Quantifying separations – k-means clustering and the silhouette score

The most difficult class separation in this dataset is versicolor and virginica. The violins for each of these classes tell us that the two techniques actually produce different results. Using the setosa distribution as a reference in both plots, the LDA versicolor distribution is tighter (that is, wider and shorter) than the PCA one, causing its interquartile range to be further separated from the interquartile range of the virginica distribution.
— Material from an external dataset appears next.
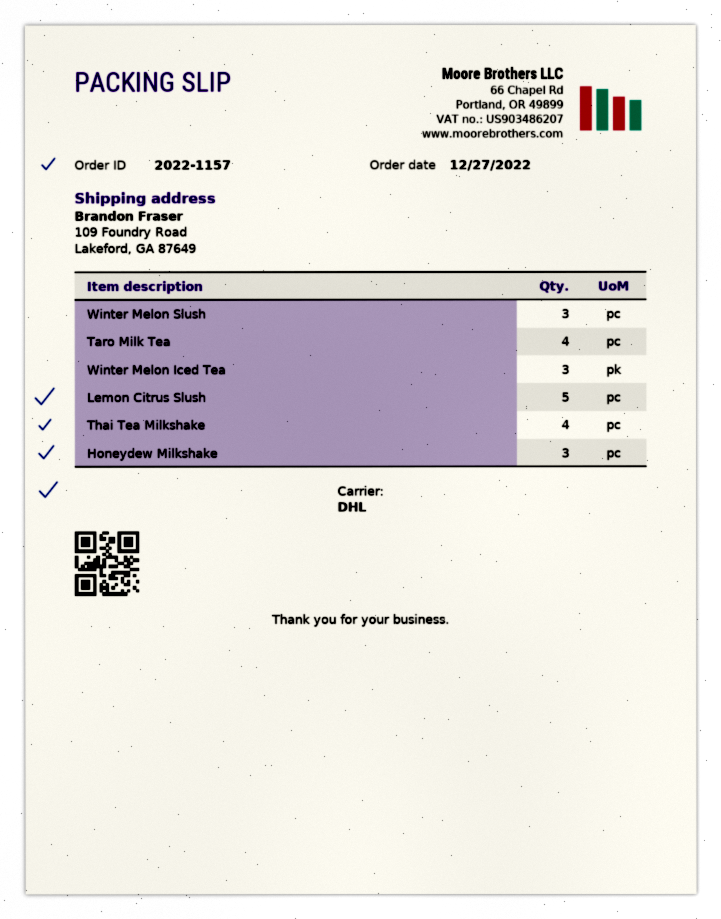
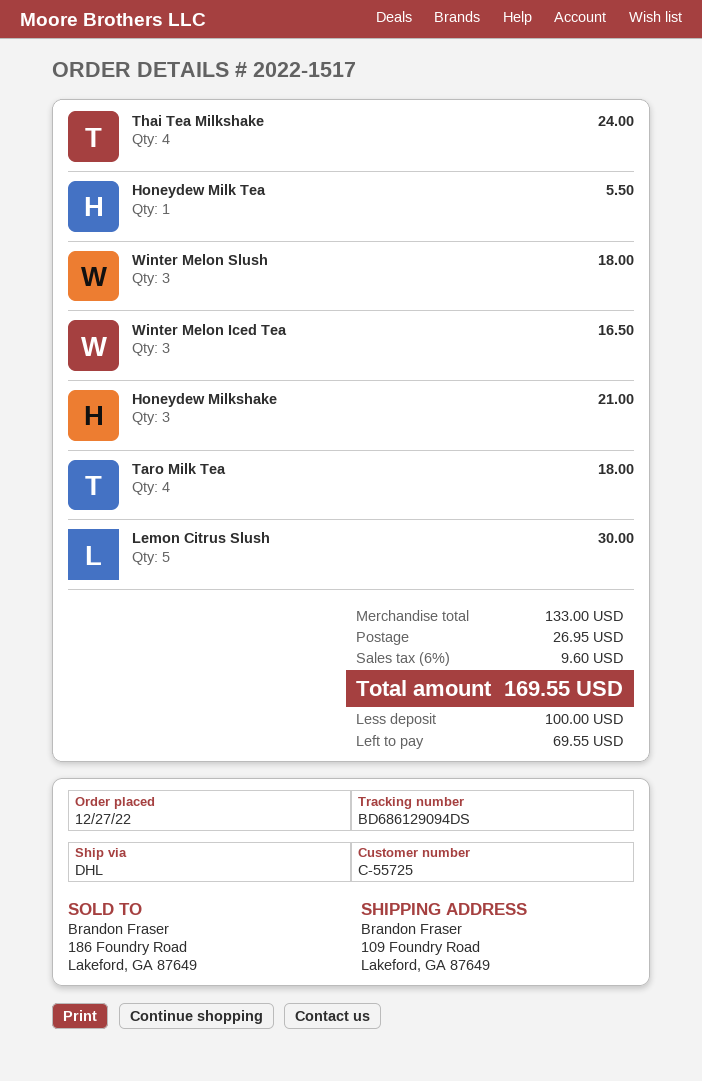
order number: 2022-1157 -> 2022-1517
Honeydew Milk Tea: none -> 1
If this analysis is not rigorous enough for you, we can easily quantify this difference by using a clustering algorithm on the data. Let's use the k-means clustering algorithm to mathematically group the data together, and then use the quantitative metric called silhouette coefficient to score the tightness of the resulting clusters – a higher score means tighter clusters. Since the k-means algorithm is very straightforward and the quality of the grouping is directly related to the quality of the input data, tighter clusters will prove that the input features separate the classes better:

# cluster With k-means and check silhouette score
from sklearn.cluster import KMeans
from sklearn.metrics import silhouette_score

# initialize k-means algo object
kmns = KMeans(n_clusters=3, random_state=42)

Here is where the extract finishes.